The British and French government, as the protectors of the Arab state, shall agree that they will not themselves acquire and will not consent to a third power acquiring territorial possessions in the Arabian peninsula, nor consent to a third power installing a naval base either on the east coast, or on the islands, of the red sea. This, however, shall not prevent such adjustment of the Aden frontier as may be necessary in consequence of recent Turkish aggression.

The negotiations with the Arabs as to the boundaries of the Arab states shall be continued through the same channel as heretofore on behalf of the two powers.

It is agreed that measures to control the importation of arms into the Arab territories will be considered by the two governments.

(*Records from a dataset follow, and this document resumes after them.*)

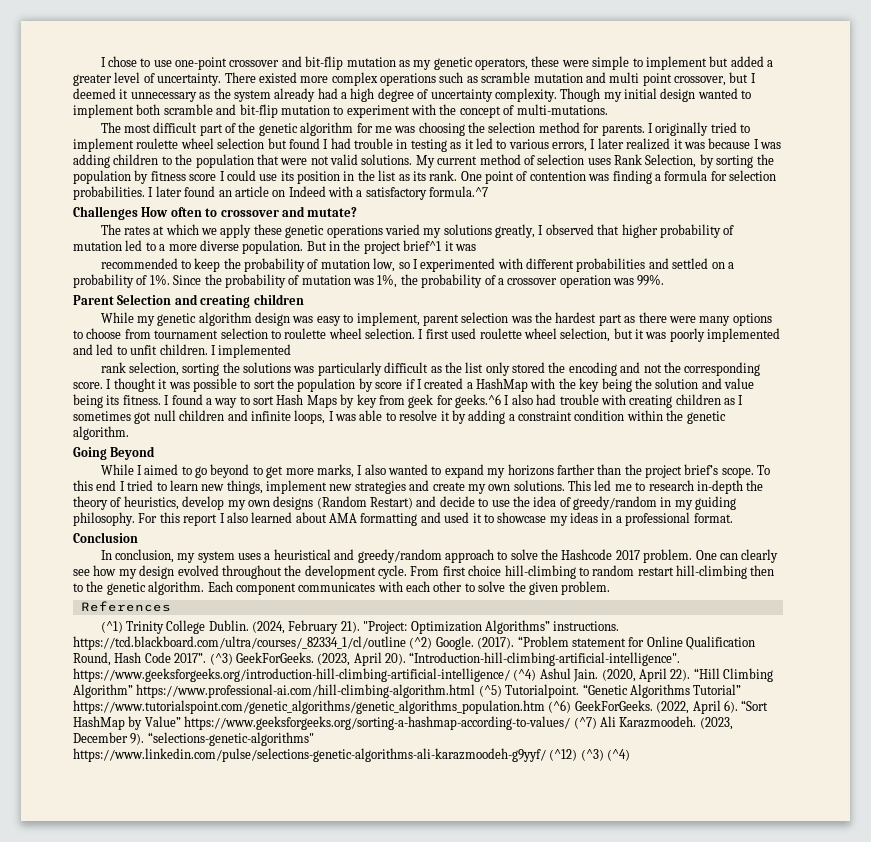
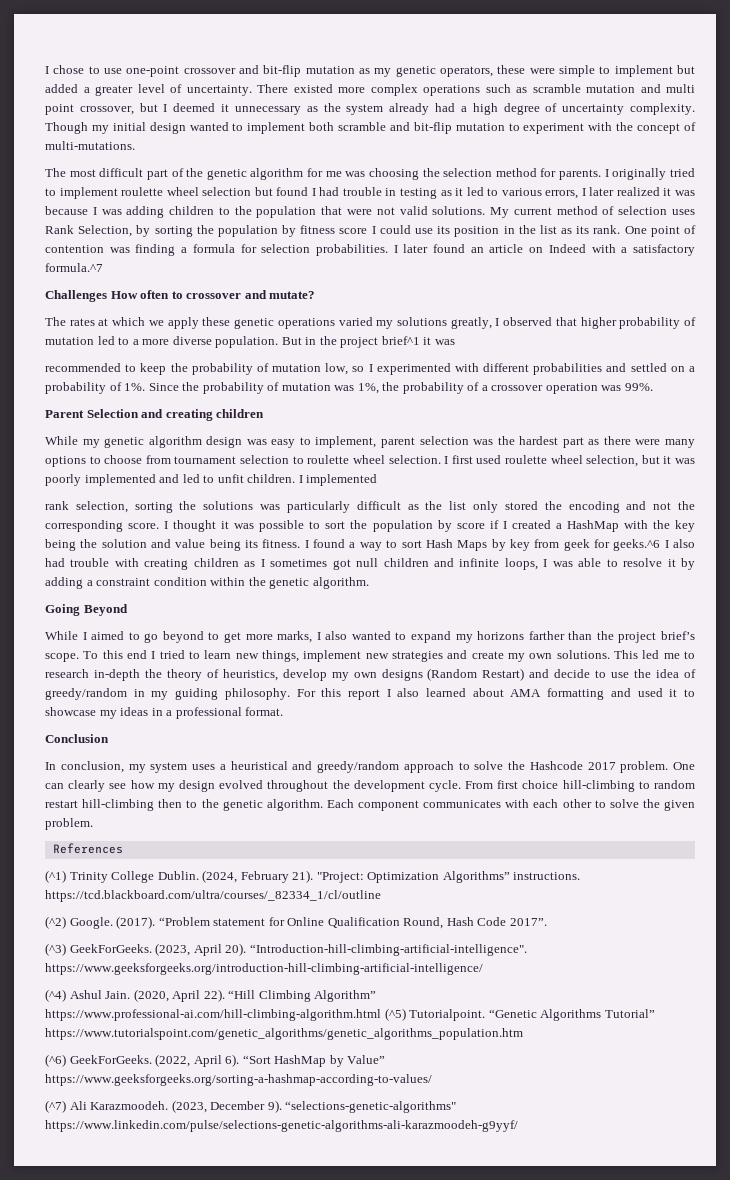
- "Project: Optimization Algorithms” instructions. https://tcd.blackboard.com/ultra/courses/_82334_1/cl/outline (^2) Google.
+ "Project: Optimization Algorithms” instructions. https://tcd.blackboard.com/ultra/courses/_82334_1/cl/outline
+ (^2) Google.
- “Problem statement for Online Qualification Round, Hash Code 2017”. (^3) GeekForGeeks.
+ “Problem statement for Online Qualification Round, Hash Code 2017”.
+ (^3) GeekForGeeks.
- “Introduction-hill-climbing-artificial-intelligence". https://www.geeksforgeeks.org/introduction-hill-climbing-artificial-intelligence/ (^4) Ashul Jain.
+ “Introduction-hill-climbing-artificial-intelligence". https://www.geeksforgeeks.org/introduction-hill-climbing-artificial-intelligence/
+ (^4) Ashul Jain.
- “Genetic Algorithms Tutorial” https://www.tutorialspoint.com/genetic_algorithms/genetic_algorithms_population.htm (^6) GeekForGeeks.
+ “Genetic Algorithms Tutorial” https://www.tutorialspoint.com/genetic_algorithms/genetic_algorithms_population.htm
+ (^6) GeekForGeeks.
- “Sort HashMap by Value” https://www.geeksforgeeks.org/sorting-a-hashmap-according-to-values/ (^7) Ali Karazmoodeh.
+ “Sort HashMap by Value” https://www.geeksforgeeks.org/sorting-a-hashmap-according-to-values/
+ (^7) Ali Karazmoodeh.
- “selections-genetic-algorithms" https://www.linkedin.com/pulse/selections-genetic-algorithms-ali-karazmoodeh-g9yyf/ (^12) (^3) (^4)
+ “selections-genetic-algorithms" https://www.linkedin.com/pulse/selections-genetic-algorithms-ali-karazmoodeh-g9yyf/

I have further the honor to state that, in order to make the agreement complete, His Majesty's Government are proposing to the Russian government to exchange notes analogous to those exchanged by the latter and your Excellency's Government on the 26th April last. Copies of these notes will be communicated to your Excellency as soon as exchanged. I would also venture to remind your Excellency that the conclusion of the present agreement raises, for practical consideration, the question of claims of Italy to a share in any partition or rearrangement of turkey in Asia, as formulated in article 9 of the agreement of the 26th April, 1915, between Italy and the allies.

His Majesty's Government further consider that the Japanese government should be informed of the arrangements now concluded.